Taking charge of something like PTSD is actually impossible. By its very nature it is random in frequency and intensity. There are certain behaviors you can try, but the road to healing is not one that you actually can control. This may be difficult if you are a person, like me, who has exercised iron will over my emotions ever since my first trauma which was before my memory begins.
Once PTSD episodes begin, there are certain things we can do to control it to some extent, but perhaps the best thing we can do is try to understand and forgive God for letting something like this happen to us. Isn’t it possible that one of the purposes of our existence here on earth is to understand and grow because of suffering? Such a question throws open the door to many more. I believe that this life is the test, not the reward. The reward lies in becoming the person we were born to become. It is endemic to my beliefs that overcoming adversity builds us into people who are fit for heaven.
In my career as a writer, I suffered through the First World War. (The Last Waltz: A Novel of Love and War) We’re talking about true anguish. I was so close to my characters, it was many years before I could put together some kind of future for them that made sense. The entire continent of Europe was suffering PTSD. After many years of suffering from bi-polar disorder as well as PTSD, the Lord finally strengthened my faith to the point that I was able to raise my heroine from the point of suicide with the following conversation. The words were given to me as a personal revelation.

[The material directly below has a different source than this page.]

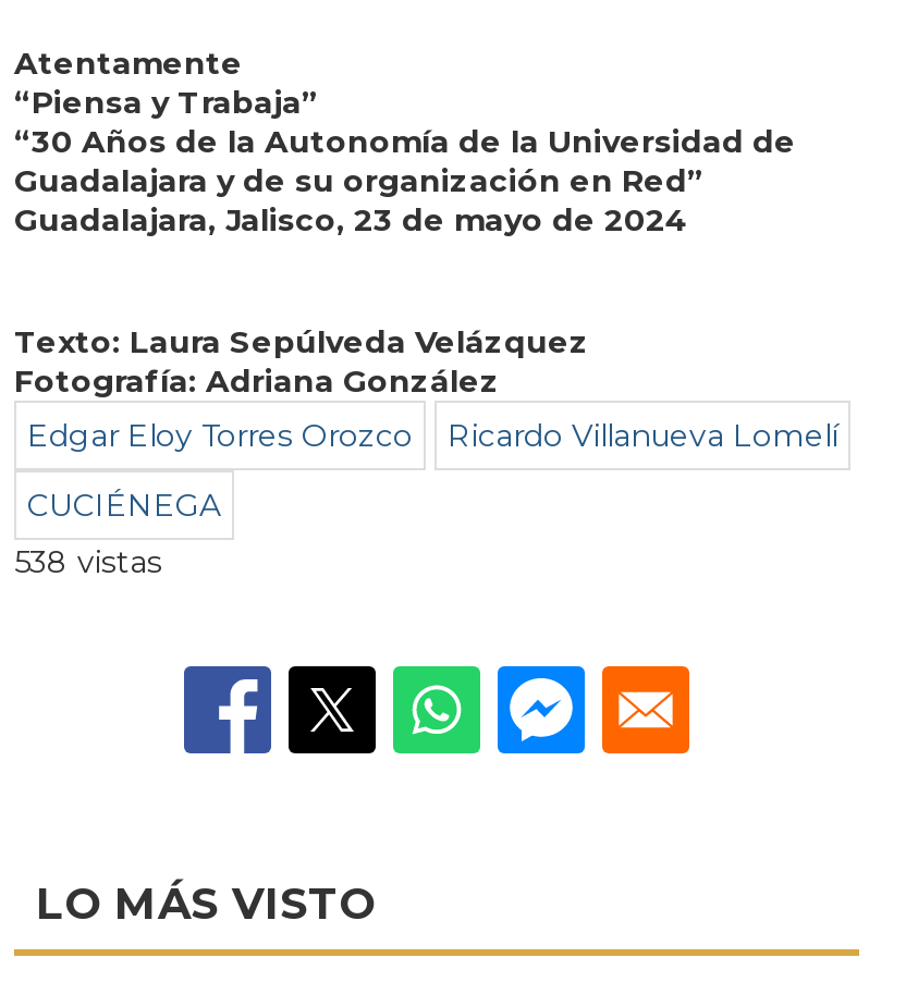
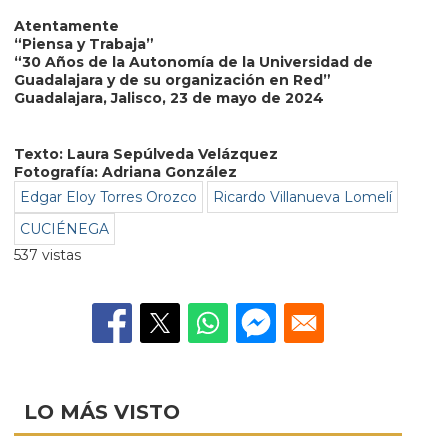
[14,541,162,580] 538 vistas -> [14,246,81,264] 537 vistas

My so-called faith hasn’t given me a bit of comfort, Louisa. I’m not sure I even believe in God anymore.”
Returning to Amalia’s side, Louisa looked down at her. Amalia felt herself close her heart against her friend. She didn’t want to be preached to.

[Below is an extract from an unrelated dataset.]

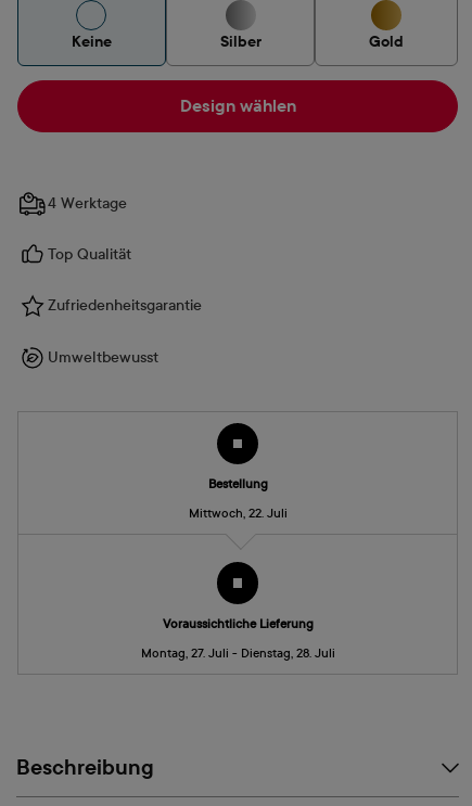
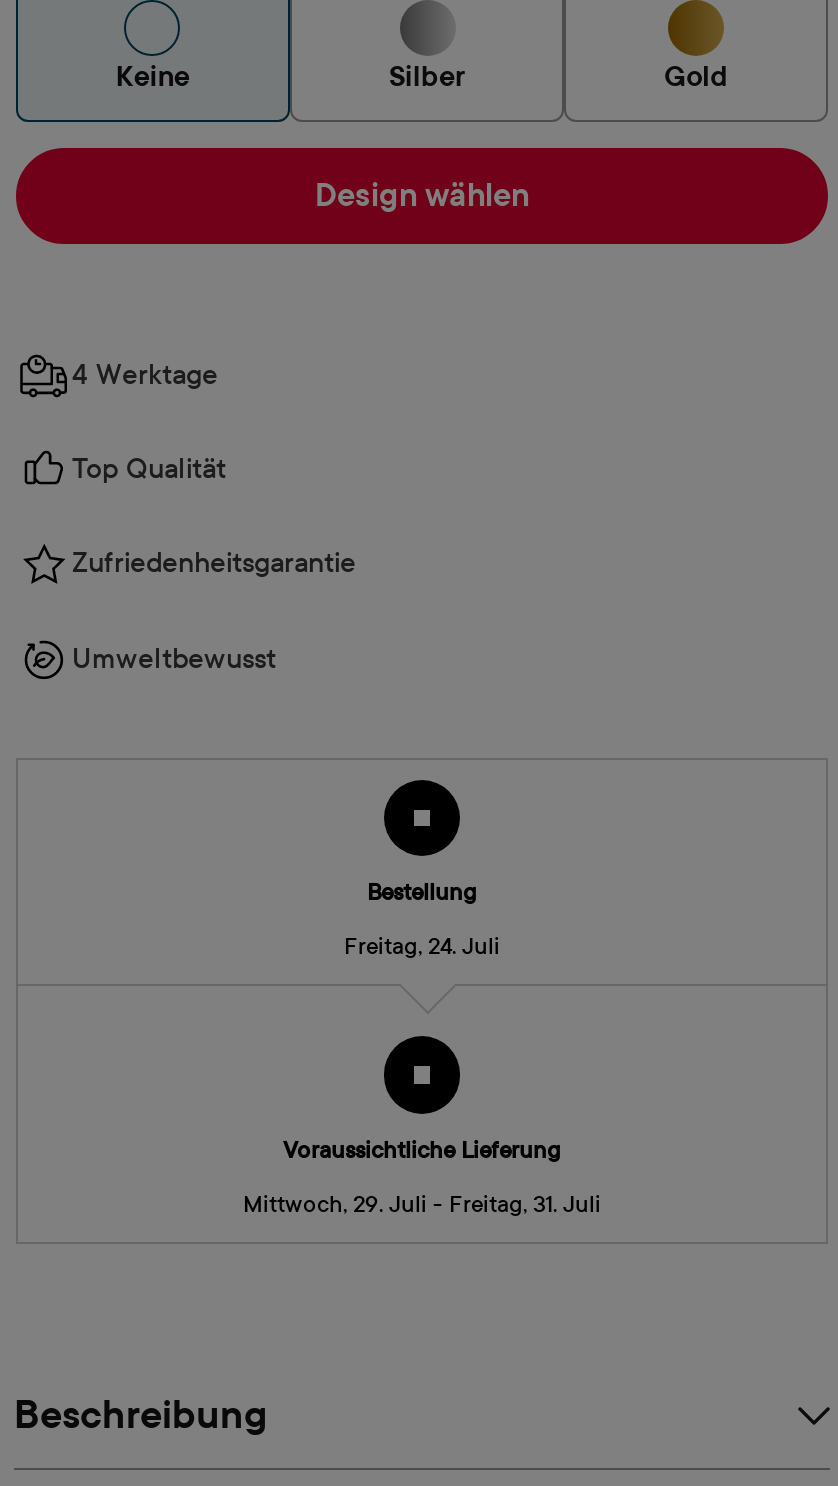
[188,506,287,521] Mittwoch, 22. Juli -> [344,932,500,960] Freitag, 24. Juli
[141,645,335,660] Montag, 27. Juli - Dienstag, 28. Juli -> [243,1189,601,1217] Mittwoch, 29. Juli - Freitag, 31. Juli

“You must not, you cannot, carry this alone, Amalia,” she said very gently.
Anger surged up from some pocket of strength within her, but before she could speak, Louisa had laid a hand on her arm. There is only One who ever had the strength and goodness to bear the consequence of such evil as we see in this war. He has as we see in this war. He has already done so. Long ago, in Gethsemane. He knows everything there is to know about suffering. Give it to him.”
Amalia looked at the woman who stood above her. Her carriage was erect, her face shone with a luminescence that transformed her homely features. There flowed a trasfusion of warmth through her hand into Amalia’s arm. “You must not lose faith, Amalia.”
She was able to cry out her sorrow then, in great angry sobs. Louisa did not leave her or try to stop her but erely sat by, bathing her face from time to time and fetching fresh handkerchiefs.
“Part of faith is not giving up hope for a better world,” she said finally.
“But life is such a bitter gift!”
“At the moment, it seems like it. This is a very dark passage you are in. But it would be a mistake to see that passage as your whole life. There is nothing in this world more deceptive than darkness. You think you live in a void, but actually there are colors and textures and beauty all around you.”
“I don’t want to see them . . . “
“Because you think it will hurt.”
“That is the lie of the darkness.” She smiled and took Amalia’s hand. “The price we pay for immortality is to know both this darkness and the light and to choose between them.”
As I said at the beginning, this life is the test, not the reward. Choosing how we handle trauma is the way we build the strength of our spirits. It is how we choose light instead of darkness.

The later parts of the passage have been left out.